Following the first post: Circle STARK: Understanding Circle Group’s Operation as Rotation
The goal of this post is to explain 2-adic FFT on circle domain.
why FFT?
In STARK, there are two cases where FFT is used:
- transform a polynomial from its evaluation form to its coefficients form.
- FRI, where the “split and fold” idea comes from FFT
The first use case happens when a trace is considered as the evaluations of a polynomial on trace domain, we need to use FFT to get the coefficient form of this polynomial, and then evaluate this polynomial on trace evaluation domain.
What is the requirement for a circle domain where FFT can be applied?
For both cases to work, the underlying domain where FFT is applied on, needs to satisfy some requirements. In cyclic group generated from prime field, we know the group order needs to be smooth. but what about FFT on circle domain?
Before dig into the FFT in circle domain, it would be beneficial to introduce the “core idea” of FFT in a simple case, then we can see how can we apply the same strategy towards the circle domain and make FFT works there.
Core idea of FFT
FFT can transfer a polynomial from its coefficient format to evaluation format. The core idea of FFT is re-utilize the computation to make this transfer less expensive. A good explanation is in this video or my video, which is the copy of the first.
Come back to the question, if we want to transfer a polynomial from its coefficient domain to its evaluation domain, how can we do it? the simple answer is we can just choose random points and evaluated the polynomial on these points. Starting with this simple method,how can we make it cheaper?
The thing we can do is to smartly choose the points we want to evaluate the polynomial. Say, if we have a polynomial \(f(x)=x^2\), we would choose point \(x\) and point \(-x\), then once \(f(x)\) is computed, the evaluation of \(f(-x)\) immediately implied. This is the property of even function. If we have a polynomial \(f(x)=x^3\), we still choose point \(x\) and point \(-x\) as upon \(f(x)\) is computed, \(f(-x)\) will just be the addition inverse of it.

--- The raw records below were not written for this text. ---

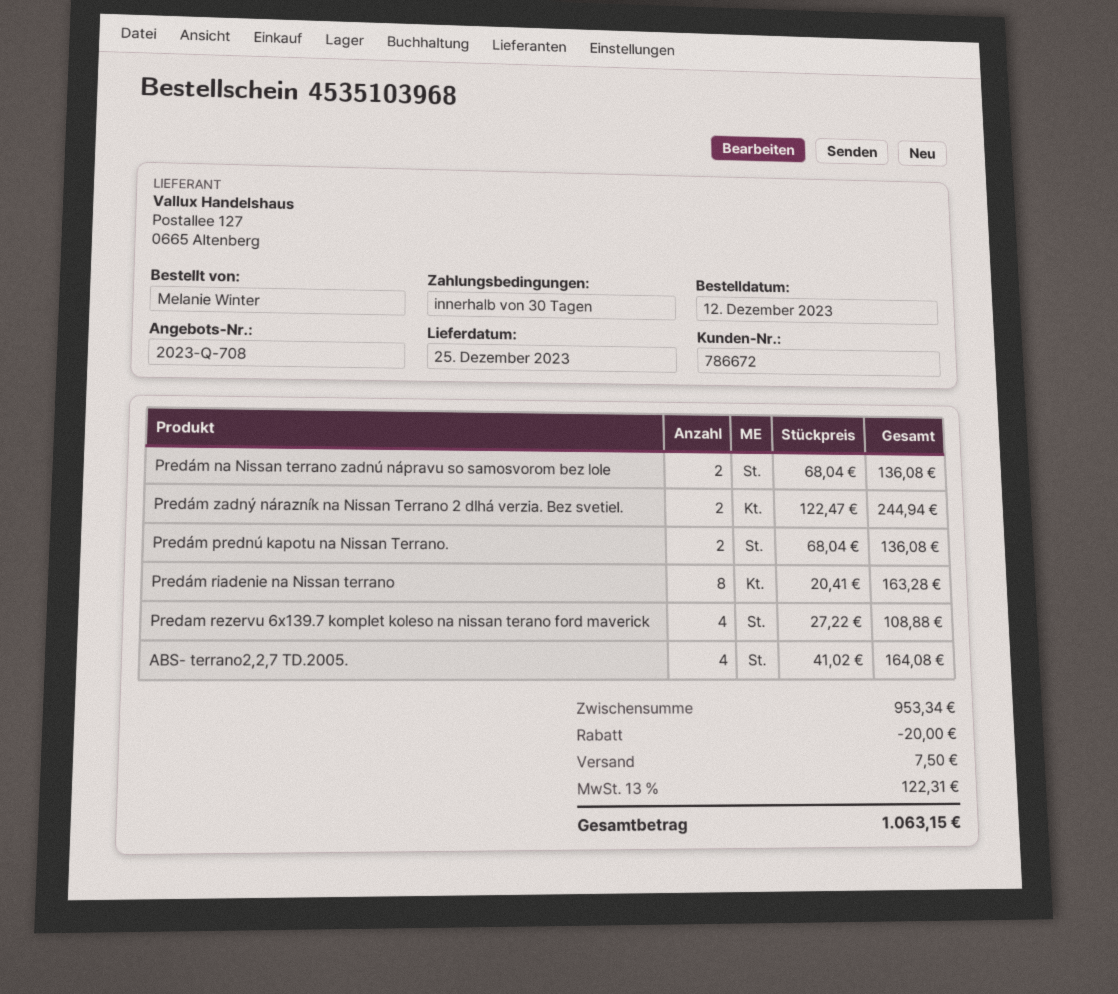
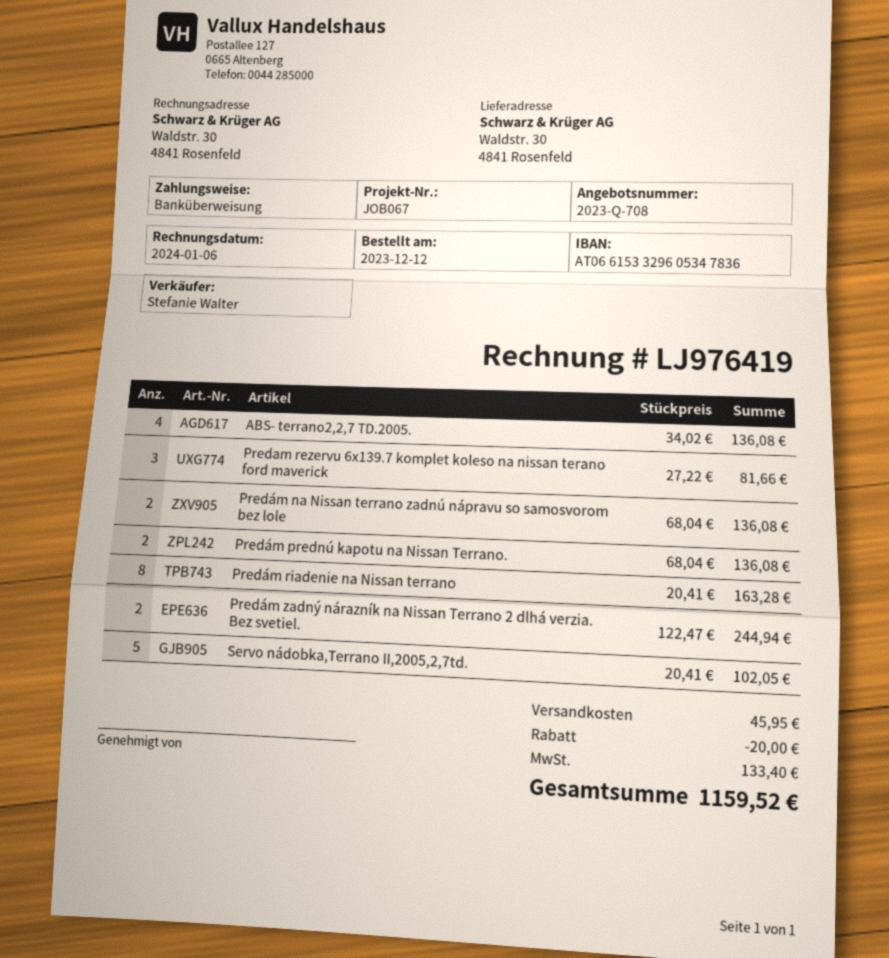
Predam rezervu 6x139.7 komplet koleso na nissan terano ford maverick: 4 x 27.22 = 108.88 -> 3 x 27.22 = 81.66
ABS- terrano2,2,7 TD.2005.: 4 x 41.02 = 164.08 -> 4 x 34.02 = 136.08
Servo nádobka,Terrano II,2005,2,7td.: none -> 5 x 20.41 = 102.05
shipping: 7.50 -> 45.95
tax: 122.31 -> 133.40
total: 1063.15 -> 1159.52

Following this strategy, for a general polynomial:
\(f(x)=a_0+a_1x+a_2x^2+a_3x^3+…\)
we can split it to even function and odd function, then use the above strategy to re-utilize the computations along the way:
\(f_e(x^2)=a_0+a_2x^2+a_4x^4+…\)
\(xf_o(x)=a_1+a_3x^3+a_5x^5…\)
\(f(x)=f_e(x^2)+xf_o(x^2)\)
now when we want to compute the evaluation of \(f(x)\) on point \(x_0\), we instead of compute evaluation of \(f_e(x_0^2)\) and \(f_e(x_0^2)\) , then get the evaluations of \(f(x)\) on two points by combing the values:
\(f(x_0)=f_e(x_0^2)+x_0f_o(x_0^2)\)
\(f(-x_0)=f_e(x_0^2)-x_0f_o(x_0^2)\)
by doing this, we reduce a problem of computing two evaluation of \(f(x)\) to computing two evaluation of half degree polynomial, two extra multiplication and addition. Cheaper!

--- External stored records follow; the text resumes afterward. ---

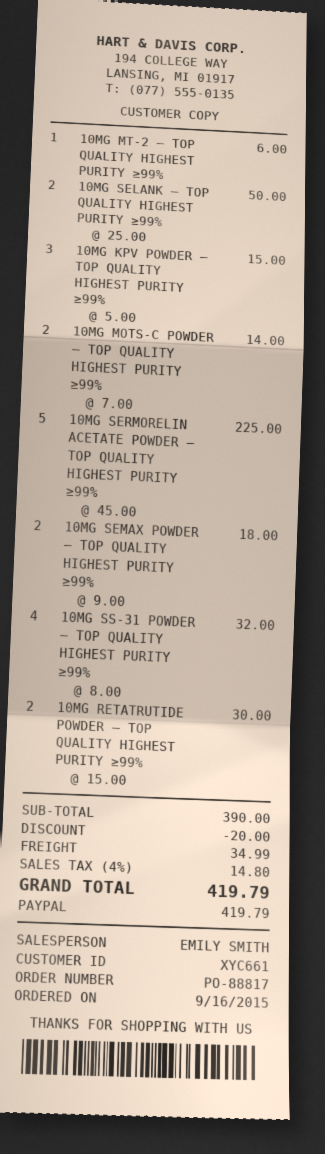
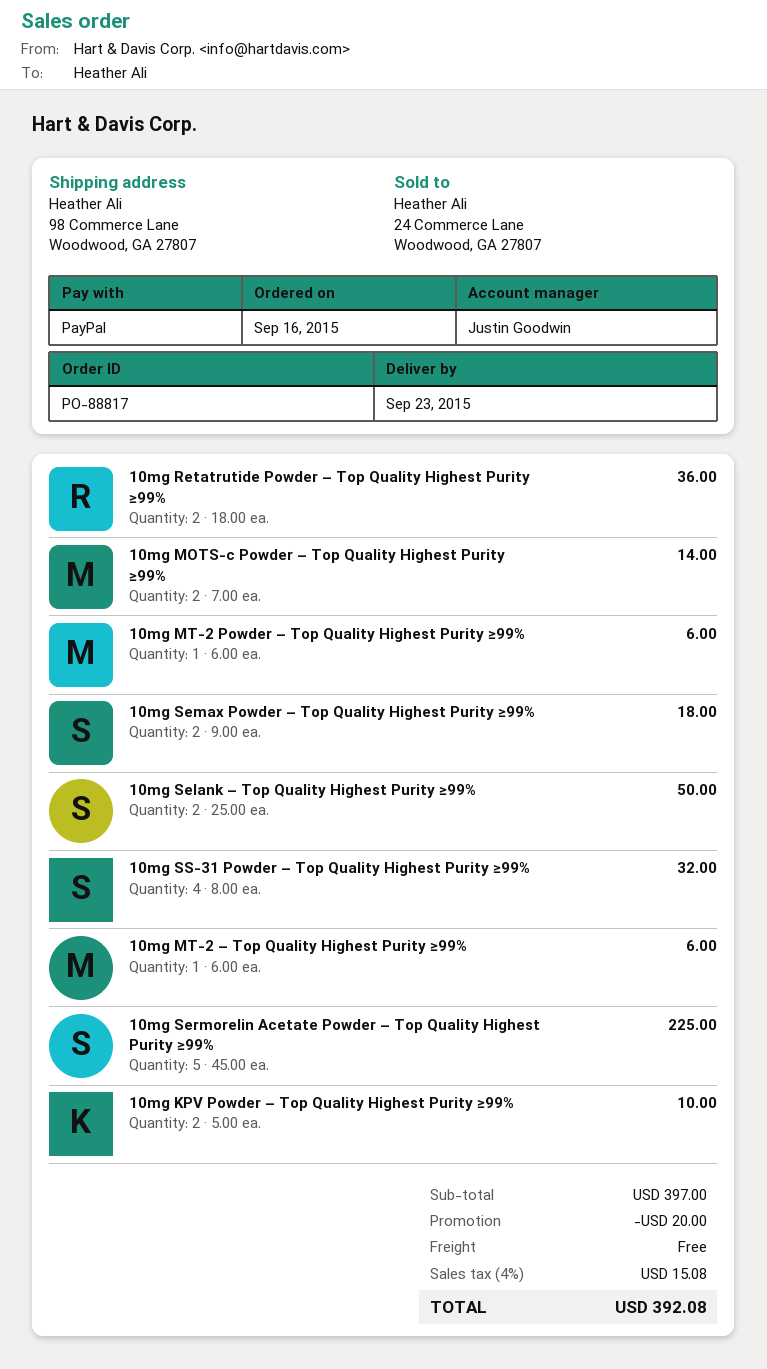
sales rep: EMILY SMITH -> Justin Goodwin
10MG KPV POWDER – TOP QUALITY HIGHEST PURITY ≥99%: 3 x 5.00 = 15.00 -> 2 x 5.00 = 10.00
10MG RETATRUTIDE POWDER – TOP QUALITY HIGHEST PURITY ≥99%: 2 x 15.00 = 30.00 -> 2 x 18.00 = 36.00
10mg MT-2 Powder – Top Quality Highest Purity ≥99%: none -> 1 x 6.00 = 6.00
subtotal: 390.00 -> 397.00
shipping: 34.99 -> 0.00
tax: 4% = 14.80 -> 4% = 15.08
total: 419.79 -> 392.08

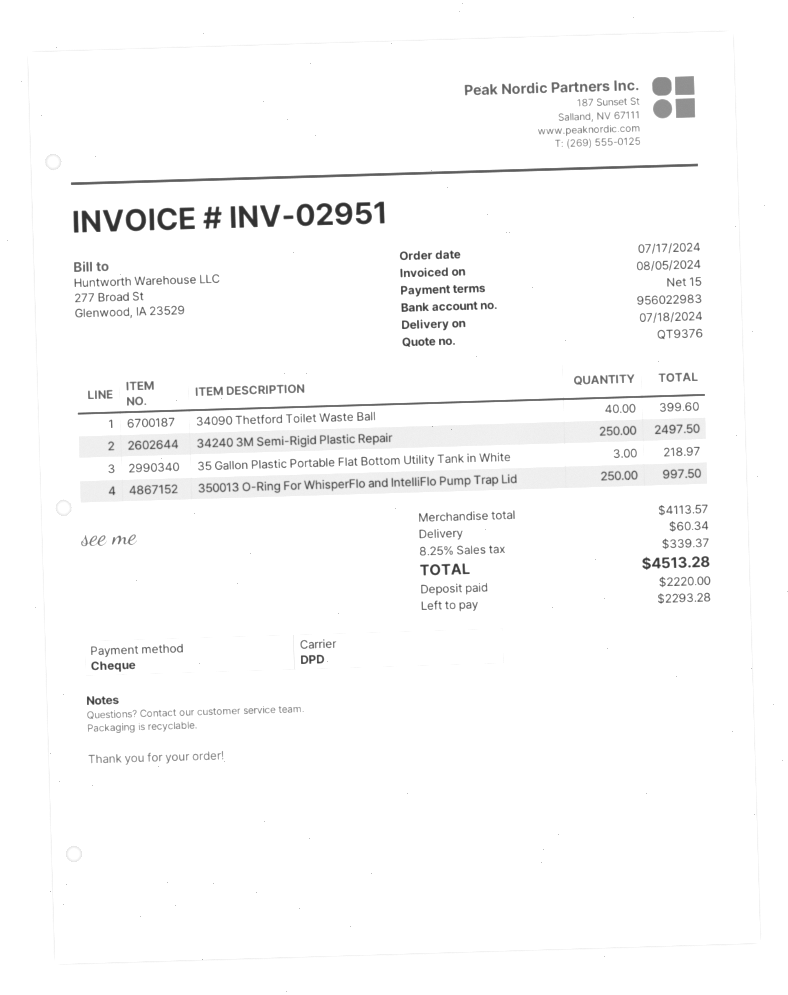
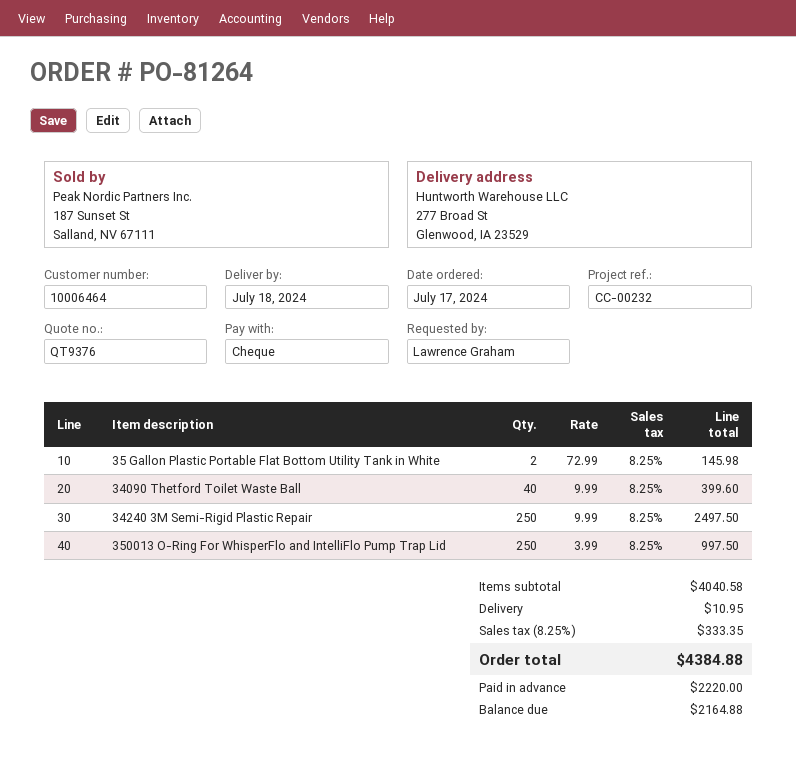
35 Gallon Plastic Portable Flat Bottom Utility Tank in White: 3 for 218.97 -> 2 for 145.98
subtotal: 4113.57 -> 4040.58
shipping: 60.34 -> 10.95
tax: 8.25% = 339.37 -> 8.25% = 333.35
total: 4513.28 -> 4384.88
balance: 2293.28 -> 2164.88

This process can be recursive, namely, if \(f_e(x)\) and \(f_e(x)\) can be further divided to even and odd function, the reduction can continue, in the condition that the underlying algebraic space support it: 2 to 1 map.
Comes to circle domain
First thing to realise is that now we are working on a bi-variate polynomial, \(f(x,y)\), its evaluation format is still straightforward, but when it comes to coefficient form, it is different.

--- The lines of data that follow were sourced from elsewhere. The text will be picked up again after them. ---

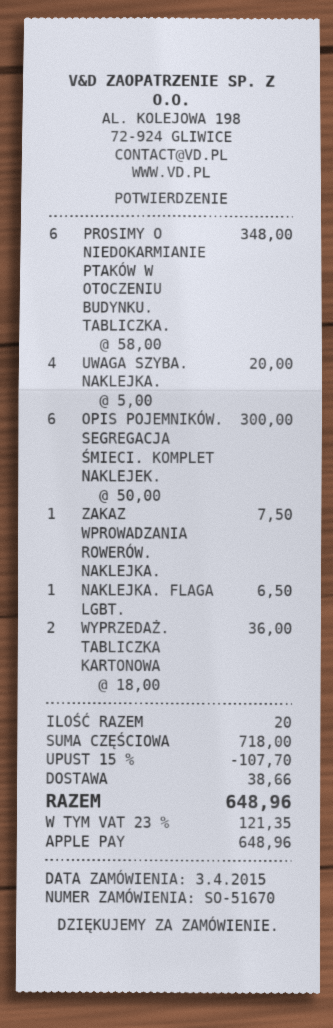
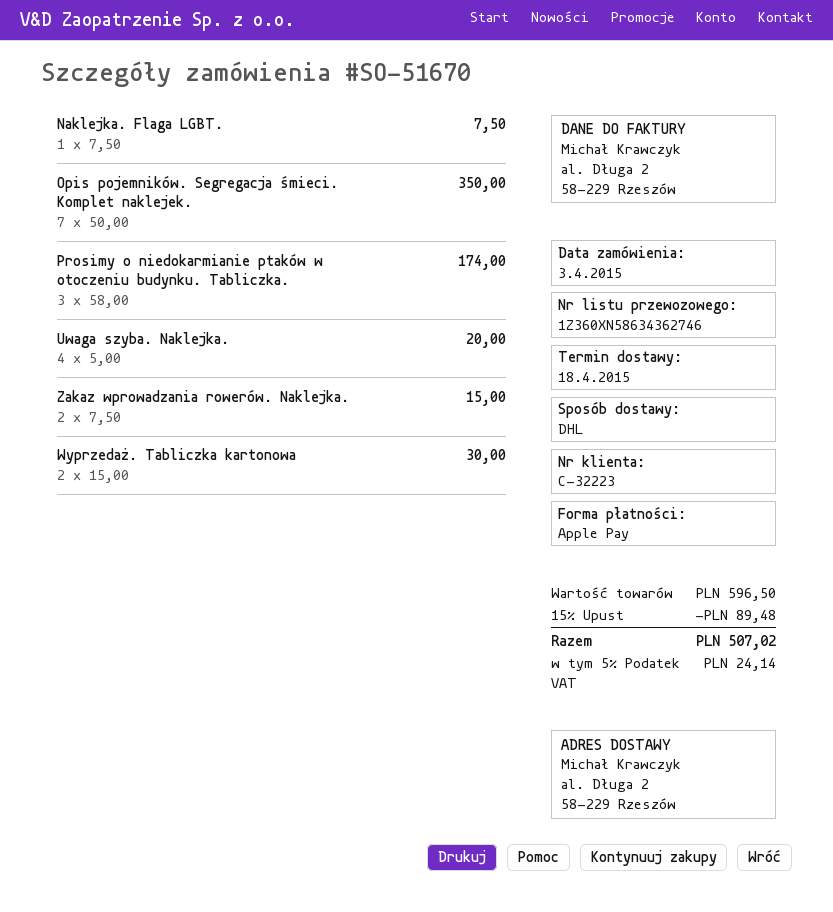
PROSIMY O NIEDOKARMIANIE PTAKÓW W OTOCZENIU BUDYNKU. TABLICZKA.: 6 x 58.00 = 348.00 -> 3 x 58.00 = 174.00
OPIS POJEMNIKÓW. SEGREGACJA ŚMIECI. KOMPLET NAKLEJEK.: 6 x 50.00 = 300.00 -> 7 x 50.00 = 350.00
ZAKAZ WPROWADZANIA ROWERÓW. NAKLEJKA.: 1 x 7.50 = 7.50 -> 2 x 7.50 = 15.00
NAKLEJKA. FLAGA LGBT.: 1 x 6.50 = 6.50 -> 1 x 7.50 = 7.50
WYPRZEDAŻ. TABLICZKA KARTONOWA: 2 x 18.00 = 36.00 -> 2 x 15.00 = 30.00
subtotal: 718.00 -> 596.50
discount: 15% = 107.70 -> 15% = 89.48
shipping: 38.66 -> none
tax: 23% = 121.35 -> 5% = 24.14
total: 648.96 -> 507.02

For a general bi-variate polynomial, the terms has combinations of different degrees of each variant, it looks like:
\(a_0+a_1x+a_2y+a_3xy+a_4x^2+a_5xy^2 …\)
in this example the polynomial basis is
\(1, x, y, xy, x^2, xy^2 …\)
one can also change the basis to other order of terms or combinations, but the coefficients will change correspondingly. it is just a matter of representing the same thing using different basis with different coefficients.
since in circle domain, we have \(x^2+y^2=1\), so we choose to work on basis
\( 1, y, x, xy, 2x^2 – 1, 2x^2y – y, 2x^3 – x, 2x^3y – xy, 8x^4 – 8x^2 + 1, \dots \)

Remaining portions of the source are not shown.